Erik agrees, because the goal should be to increase the throughput of the entire system.

Steve promises to send out an email to the company announcing the work stoppage, to prevent managers from “strong arming” Operations into helping pet projects.

The team will identify the top areas of technical debt, which Development will tackle to decrease the unplanned work being created by problematic applications in production.

Chapter 20

The company has made great progress on Phoenix; more accomplished in 7 days than in the prior month.

The company experiences a Sev-1 incident that took out internal phones and voicemail. The incident was caused by a vendor accidentally making changes to the production phone system. The team will put together a project to monitor critical systems for unauthorized changes.

“How do we currently prioritize our work? When we commit to work on a project, a change, a service request, or anything else, how does anyone decide what to work on at any given time? What happens if there are competing priorities?”

Bill

Priorities are typically based on the most senior person making the request or most recent request.

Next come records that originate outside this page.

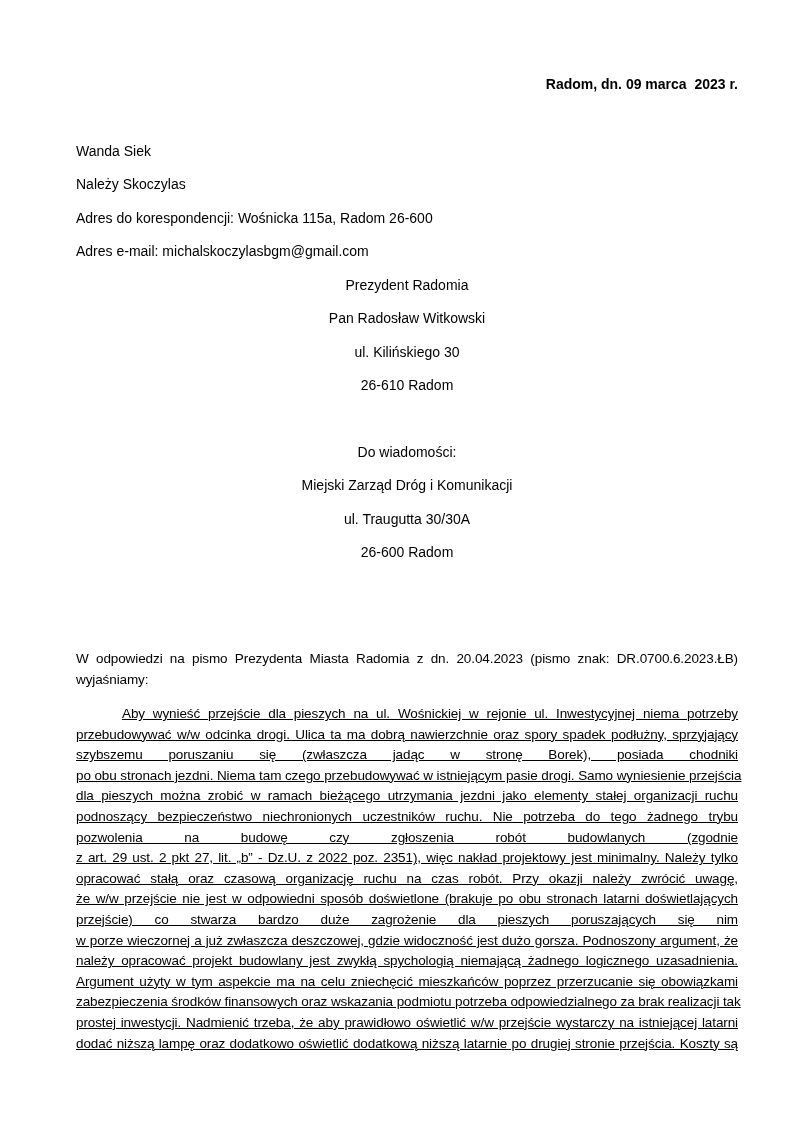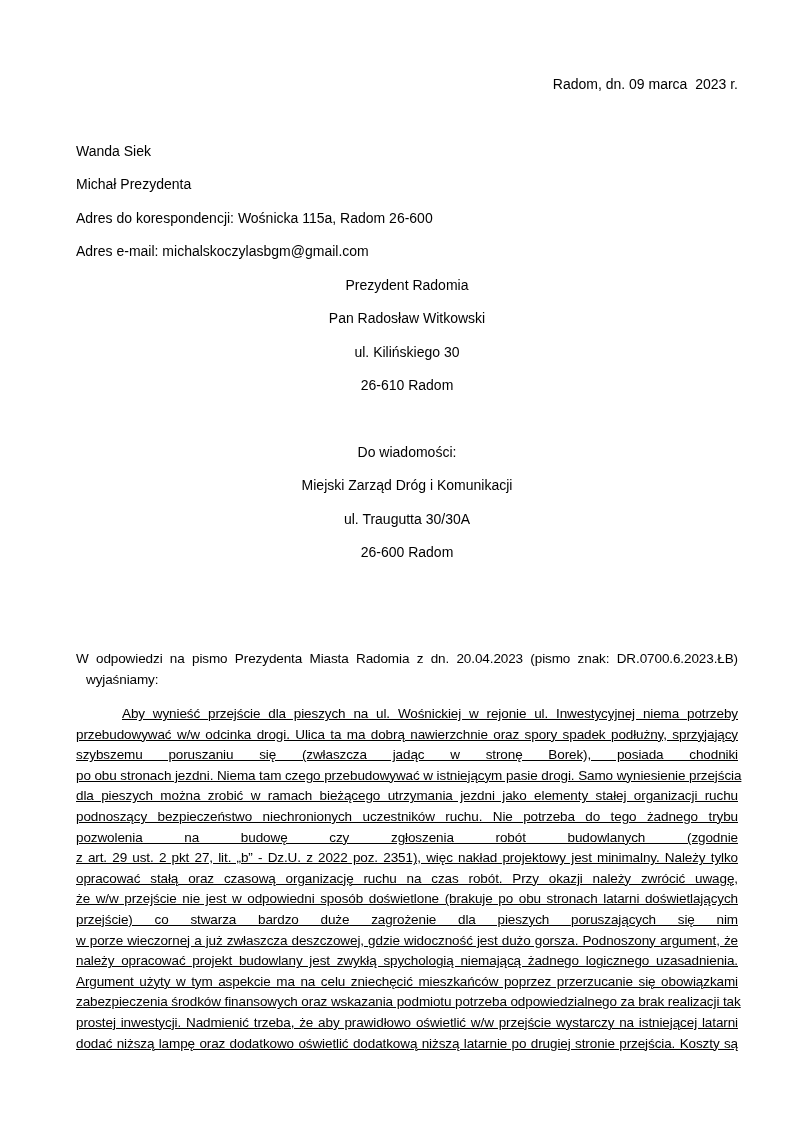--- a/index.html
+++ b/index.html
@@ -17,20 +17,21 @@
     left: 76px;
     width: 662px;
   }
   .right { text-align: center; }
   .date {
     top: 75px;
     font-size: 14px;
     line-height: 18px;
     white-space: pre;
     text-align: right;
+    font-weight: bold;
   }
   .hline {
     font-size: 14px;
     line-height: 33.4px;
   }
   .sender    { top: 135px; }
   .recipient { top: 269px; }
   .cc        { top: 436px; }
   .intro     { top: 649px; }
   .bodytext  { top: 704px; text-decoration: underline; }
@@ -38,34 +39,33 @@
     font-size: 13.5px;
     line-height: 20.6px;
     letter-spacing: -0.1px;
     text-align: justify;
     text-align-last: justify;
     white-space: nowrap;
   }
   .jline.lastline {
     text-align: left;
     text-align-last: left;
-    margin-left: 10px;
   }
   .jline.firstindent { text-indent: 46px; }
 </style>
 </head>
 <body>
 
 <div class="page">
 
   <div class="block date">Radom, dn. 09 marca  2023 r.</div>
 
   <div class="block sender">
     <div class="hline">Wanda Siek</div>
-    <div class="hline">Michał Prezydenta</div>
+    <div class="hline">Należy Skoczylas</div>
     <div class="hline">Adres do korespondencji: Wośnicka 115a, Radom 26-600</div>
     <div class="hline">Adres e-mail: michalskoczylasbgm@gmail.com</div>
   </div>
 
   <div class="block recipient right">
     <div class="hline">Prezydent Radomia</div>
     <div class="hline">Pan Radosław Witkowski</div>
     <div class="hline">ul. Kilińskiego 30</div>
     <div class="hline">26-610 Radom</div>
   </div>

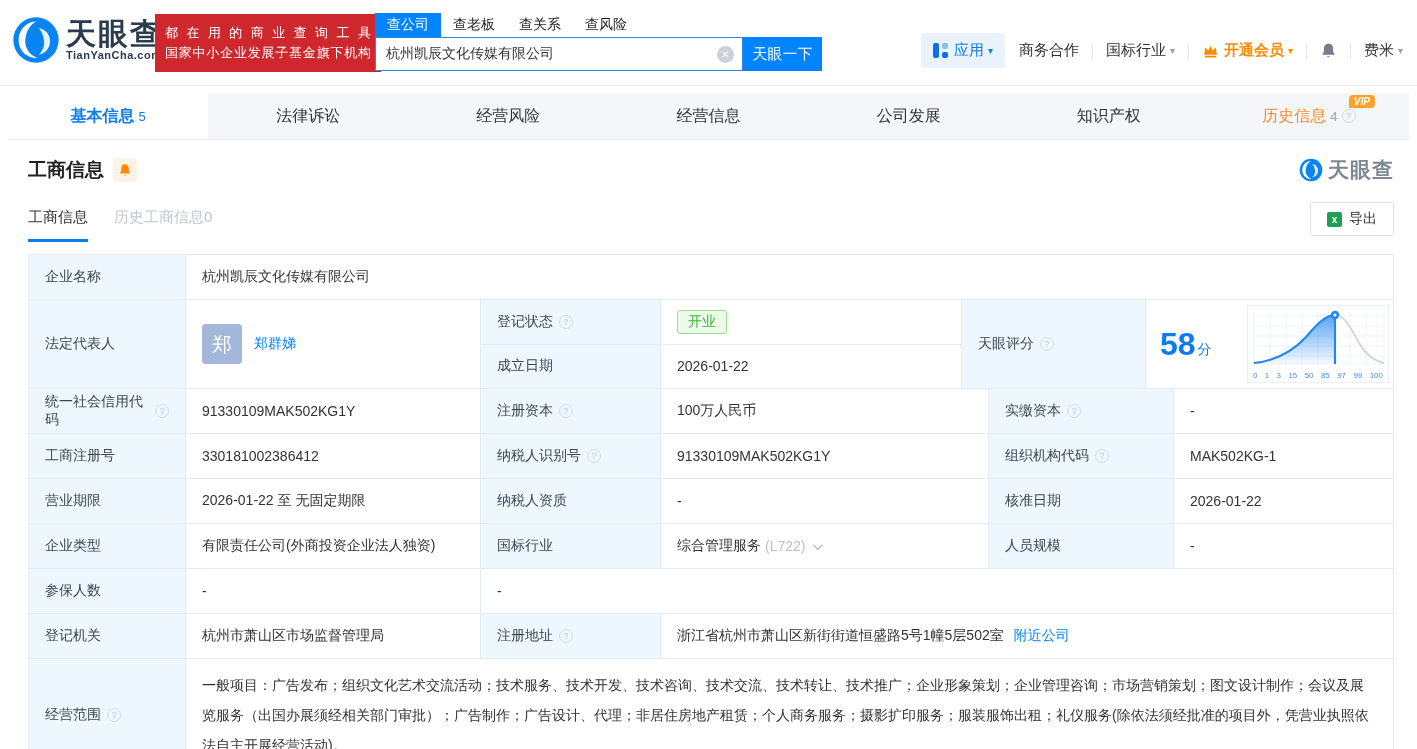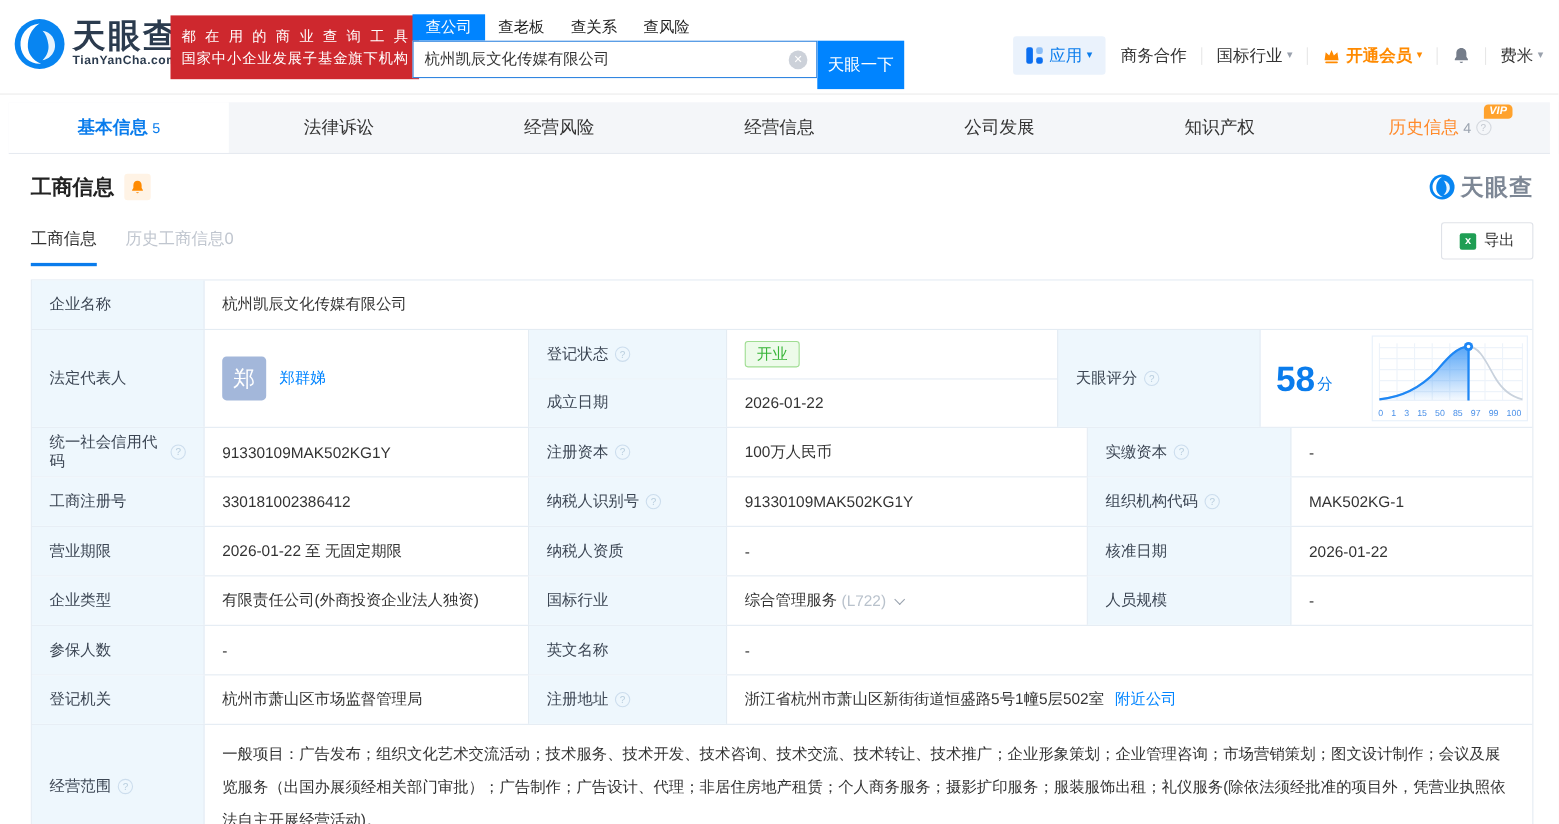--- a/index.html
+++ b/index.html
@@ -23,21 +23,21 @@
   .stabs { display:flex; align-items:flex-end; height:25px; }
   .stab { font-size:14px; color:#222; padding:3px 12px; cursor:pointer; }
   .stab.on { background:#0084ff; color:#fff; }
   .sbar { display:flex; height:34px; margin-top:0; }
   .sinput { position:relative; width:368px; height:34px; border:1px solid #3286e0; background:#fff;
     display:flex; align-items:center; }
   .sinput input { border:none; outline:none; flex:1; font-size:14px; color:#333; padding:0 30px 0 10px;
     font-family:inherit; background:transparent; }
   .clear { position:absolute; right:8px; width:17px; height:17px; border-radius:50%; background:#ccd1d9;
     color:#fff; font-size:10px; display:flex; align-items:center; justify-content:center; cursor:pointer; }
-  .sbtn { width:79px; height:44px; background:#0084ff; color:#fff; font-size:15px; border:none;
+  .sbtn { width:79px; height:34px; background:#0084ff; color:#fff; font-size:15px; border:none;
     cursor:pointer; font-family:inherit; }
 
   .topnav { position:absolute; right:14px; top:33px; display:flex; align-items:center; font-size:15px; }
   .tn-sep { width:1px; height:16px; background:#e7e7e7; margin:0 13px; }
   .apps { display:flex; align-items:center; background:#eaf2fc; border-radius:3px; padding:8px 12px;
     color:#0a7cec; cursor:pointer; margin-right:14px; }
   .grid-ic { position:relative; width:15px; height:15px; margin-right:6px; }
   .grid-ic i { position:absolute; border-radius:2px; }
   .gi1 { left:0; top:0; width:6px; height:15px; background:#0b6ef0; }
   .gi2 { right:0; top:0; width:6px; height:6px; background:#8abdf7; }
@@ -379,21 +379,20 @@
           <span class="ind-code">(L722)</span>
           <span class="chev"></span>
         </div>
         <div class="td lbl c5">人员规模</div>
         <div class="td c6">-</div>
       </div>
 
       <div class="trow">
         <div class="td lbl c1">参保人数</div>
         <div class="td c2">-</div>
-        <div class="td lbl c3">英文名称</div>
         <div class="td c6">-</div>
       </div>
 
       <div class="trow">
         <div class="td lbl c1">登记机关</div>
         <div class="td c2">杭州市萧山区市场监督管理局</div>
         <div class="td lbl c3">
           <span>注册地址</span>
           <span class="help">?</span>
         </div>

Erik and Bill take another trip to the manufacturing plant.

Understanding the flow of work is the first key to achieving the First Way.

Bill surmises that Brent is a worker supporting way too many work centers, which is why he’s a constraint.

“Every work center is made up of four things: the machine, the man, the method, and the measures. Suppose for the machine, we select the heat treat oven. The men are the two people required to execute the predefined steps, and we obviously will need measures based on the outcomes of executing the steps in the method.”

Erik

Bill is standardizing Brent’s work so others can execute it. Documenting the steps helps with consistency and quality.

Bill comes to the conclusion that only those projects that don’t require Brent are safe to begin work on again.

The monitoring project is the most important because it elevates the constraint by removing unnecessary work from his plate by bypassing him.

Total Productive Maintenance

  • Do whatever it takes to assure machine availability by elevating maintenance
  • ‘Improving daily work is even more important than doing daily work.’

“The Third Way is all about ensuring that we’re continually putting tension into the system, so that we’re continually reinforcing habits and improving something. Resilience engineering tells us that we should routinely inject faults into the system, doing them frequently, to make them less painful.”

Erik

Improvement Kata: Mike Rother says it almost doesn’t matter what you improve, as long as you’re improving something. Because if you are not improving, entropy guarantees that you are getting worse, which ensures that there is no path to zero errors, zero work-related accidents, and zero loss.

Kata: repetition creates habits, and habits are what enable mastery

Just as important as throttling the release of work is managing the handoffs.

The wait time for a given resource is the percentage that resource is busy, divided by the percentage that resource is idle.

If a resource is fifty percent utilized, the wait time is 50/50, or 1 unit. If the resource is ninety percent utilized, the wait time is 90/10, or nine times longer.

“A critical part of the Second Way is making wait times visible, so you know when your work spends days sitting in someone’s queue—or worse, when work has to go backward, because it doesn’t have all the parts or requires rework.”

Erik

The Security Projects from John don’t help scalability, availability, survivability, sustainability, security, supportability, or the defensibility of the organization. At present, they are not a good use of time.